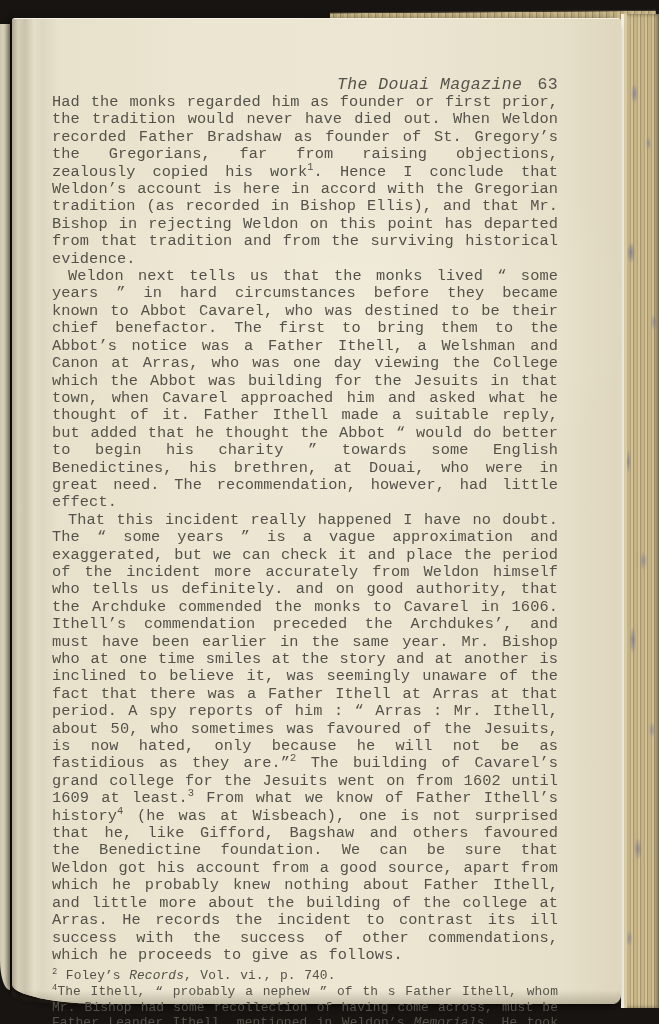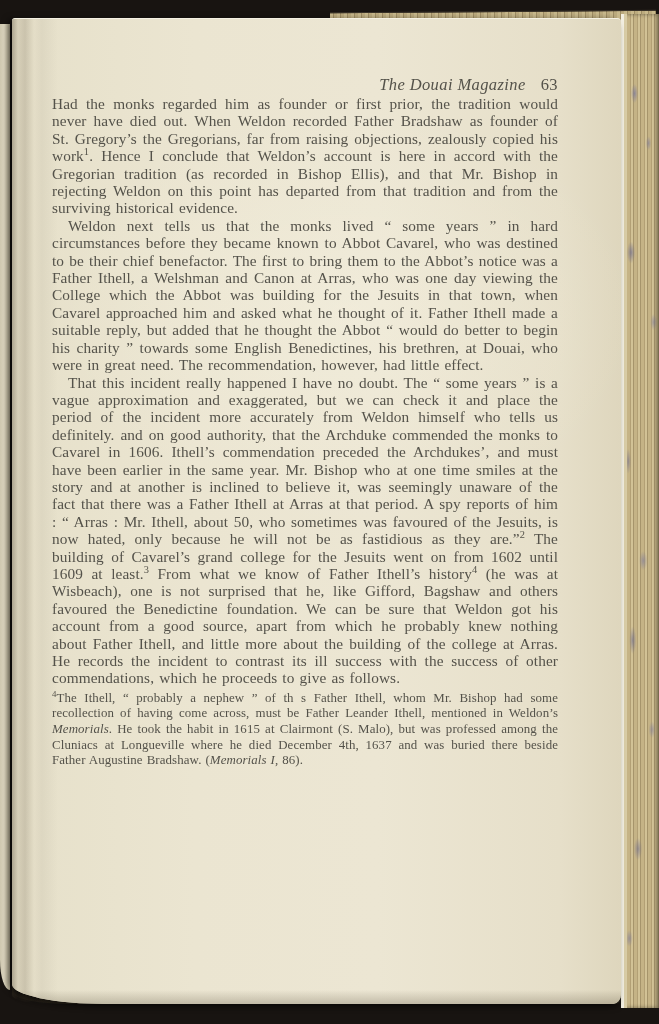--- a/index.html
+++ b/index.html
@@ -2,21 +2,21 @@
 <html><head>
 <meta charset="utf-8">
 <style>
   html,body{margin:0;padding:0;background:#0d0b09;}
   .scan{
     position:relative;
     width:659px;height:1024px;
     margin:0 auto;
     background:#181411;
     overflow:hidden;
-    font-family:Liberation Serif, serif;
+    font-family:Liberation Mono, monospace;
   }
   
   .stack-top{
     position:absolute;left:330px;right:3px;top:11px;height:9px;
     background:repeating-linear-gradient(90deg,#c9b98c 0 3px,#9f8d64 3px 4px,#bcab7e 4px 7px);
     transform:rotate(-0.4deg);
     border-top:1px solid #3a332a;
   }
   
   .fore-edge{
@@ -113,17 +113,18 @@
         <span class="pagenum">63</span>
       </div>
 
       <div class="body-text">
           <p><span>Had the monks regarded him as founder or first prior, the tradition would never have died out. When Weldon recorded Father Bradshaw as founder of St. Gregory’s the Gregorians, far from raising objections, zealously copied his work</span><sup>1</sup><span>. Hence I conclude that Weldon’s account is here in accord with the Gregorian tradition (as recorded in Bishop Ellis), and that Mr. Bishop in rejecting Weldon on this point has departed from that tradition and from the surviving historical evidence.</span></p>
           <p class="indent"><span>Weldon next tells us that the monks lived “ some years ” in hard circumstances before they became known to Abbot Cavarel, who was destined to be their chief benefactor. The first to bring them to the Abbot’s notice was a Father Ithell, a Welshman and Canon at Arras, who was one day viewing the College which the Abbot was building for the Jesuits in that town, when Cavarel approached him and asked what he thought of it. Father Ithell made a suitable reply, but added that he thought the Abbot “ would do better to begin his charity ” towards some English Benedictines, his brethren, at Douai, who were in great need. The recommendation, however, had little effect.</span></p>
           <p class="indent"><span>That this incident really happened I have no doubt. The “ some years ” is a vague approximation and exaggerated, but we can check it and place the period of the incident more accurately from Weldon himself who tells us definitely. and on good authority, that the Archduke commended the monks to Cavarel in 1606. Ithell’s commendation preceded the Archdukes’, and must have been earlier in the same year. Mr. Bishop who at one time smiles at the story and at another is inclined to believe it, was seemingly unaware of the fact that there was a Father Ithell at Arras at that period. A spy reports of him : “ Arras : Mr. Ithell, about 50, who sometimes was favoured of the Jesuits, is now hated, only because he will not be as fastidious as they are.”</span><sup>2</sup><span> The building of Cavarel’s grand college for the Jesuits went on from 1602 until 1609 at least.</span><sup>3</sup><span> From what we know of Father Ithell’s history</span><sup>4</sup><span> (he was at Wisbeach), one is not surprised that he, like Gifford, Bagshaw and others favoured the Benedictine foundation. We can be sure that Weldon got his account from a good source, apart from which he probably knew nothing about Father Ithell, and little more about the building of the college at Arras. He records the incident to contrast its ill success with the success of other commendations, which he proceeds to give as follows.</span></p>
         </div>
 
       <div class="footnotes">
+          <p><sup>2</sup><span> Foley’s </span><span class="it">Records</span><span>, Vol. vi., p. 740.</span></p>
           <p><sup>4</sup><span>The Ithell, “ probably a nephew ” of th s Father Ithell, whom Mr. Bishop had some recollection of having come across, must be Father Leander Ithell, mentioned in Weldon’s </span><span class="it">Memorials</span><span>. He took the habit in 1615 at Clairmont (S. Malo), but was professed among the Cluniacs at Longueville where he died December 4th, 1637 and was buried there beside Father Augustine Bradshaw. (</span><span class="it">Memorials I</span><span>, 86).</span></p>
         </div>
     </div>
   </div>
 </div>
 
 </body></html>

##########

== The problem ==
Return from the data every line that holds "font".

== Your solution ==
-    font-family:Liberation Serif, serif;
+    font-family:Liberation Mono, monospace;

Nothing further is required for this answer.